Xu Anqi, a professor and the deputy director of the Center of Family Research at the Shanghai Academy of Social Sciences, said China's birthrate has been falling for 16 years. Though it's hard to pinpoint the cause, many point to population control policies that date back to the days when China was barely able to feed itself.
In the 1950s and 1960s, the government tried promoting contraception, and then encouraged later marriages and longer waits between children. In 1979, China grew desperate and resorted to what's known today as the One Child Policy. Under this policy, urban couples are limited to one child, while farmers and rural couples are limited to two.

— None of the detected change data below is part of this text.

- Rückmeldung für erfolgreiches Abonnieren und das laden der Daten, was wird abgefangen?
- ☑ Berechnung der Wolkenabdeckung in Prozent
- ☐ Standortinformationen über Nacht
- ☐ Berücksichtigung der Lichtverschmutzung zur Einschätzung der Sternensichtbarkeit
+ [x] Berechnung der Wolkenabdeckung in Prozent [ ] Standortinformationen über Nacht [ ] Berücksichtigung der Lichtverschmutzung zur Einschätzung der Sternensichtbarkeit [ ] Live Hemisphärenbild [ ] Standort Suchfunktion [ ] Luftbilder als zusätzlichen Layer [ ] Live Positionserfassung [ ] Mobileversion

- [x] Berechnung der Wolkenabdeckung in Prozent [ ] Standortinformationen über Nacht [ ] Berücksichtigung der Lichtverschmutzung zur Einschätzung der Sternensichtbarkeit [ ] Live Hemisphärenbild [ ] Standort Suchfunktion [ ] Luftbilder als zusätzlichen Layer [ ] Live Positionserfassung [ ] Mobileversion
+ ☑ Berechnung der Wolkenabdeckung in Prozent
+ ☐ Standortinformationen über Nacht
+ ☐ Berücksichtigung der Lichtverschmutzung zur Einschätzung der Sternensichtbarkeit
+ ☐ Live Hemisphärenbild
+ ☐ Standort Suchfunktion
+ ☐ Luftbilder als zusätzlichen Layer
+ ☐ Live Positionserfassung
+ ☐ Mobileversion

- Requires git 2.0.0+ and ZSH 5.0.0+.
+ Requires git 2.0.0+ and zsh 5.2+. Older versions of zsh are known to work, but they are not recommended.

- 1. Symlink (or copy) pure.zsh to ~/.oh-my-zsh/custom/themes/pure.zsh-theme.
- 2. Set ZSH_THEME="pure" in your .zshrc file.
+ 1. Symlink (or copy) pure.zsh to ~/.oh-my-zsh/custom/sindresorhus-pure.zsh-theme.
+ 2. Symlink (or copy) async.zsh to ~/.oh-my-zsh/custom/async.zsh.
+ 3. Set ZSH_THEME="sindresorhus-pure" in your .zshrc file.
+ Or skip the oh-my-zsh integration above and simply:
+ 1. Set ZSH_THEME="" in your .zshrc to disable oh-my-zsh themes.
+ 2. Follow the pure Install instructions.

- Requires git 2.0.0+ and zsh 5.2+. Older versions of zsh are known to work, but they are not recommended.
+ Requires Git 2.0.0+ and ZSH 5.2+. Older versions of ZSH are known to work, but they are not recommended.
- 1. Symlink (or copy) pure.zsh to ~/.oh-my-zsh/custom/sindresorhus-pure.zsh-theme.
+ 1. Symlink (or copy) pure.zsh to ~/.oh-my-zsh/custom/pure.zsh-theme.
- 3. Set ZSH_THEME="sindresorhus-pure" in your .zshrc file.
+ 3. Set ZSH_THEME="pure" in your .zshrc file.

The policy worked. From 1960 to 1980, China's fertility rate fell from six children per woman to two — the most rapid decline in fertility ever recorded.
It was a win for the government, but many Chinese consider it the loss of a tradition.
"Families traditionally used to having many siblings around to take care of older residents suddenly find themselves faced with a problem," Xu Anqi said. "All the pressure is on one child to take care of his parent and grandparents and spouse's parents. It's too much for just one person."
Researchers have dubbed it the "1-2-4 problem" — one child taking care of two parents and four grandparents.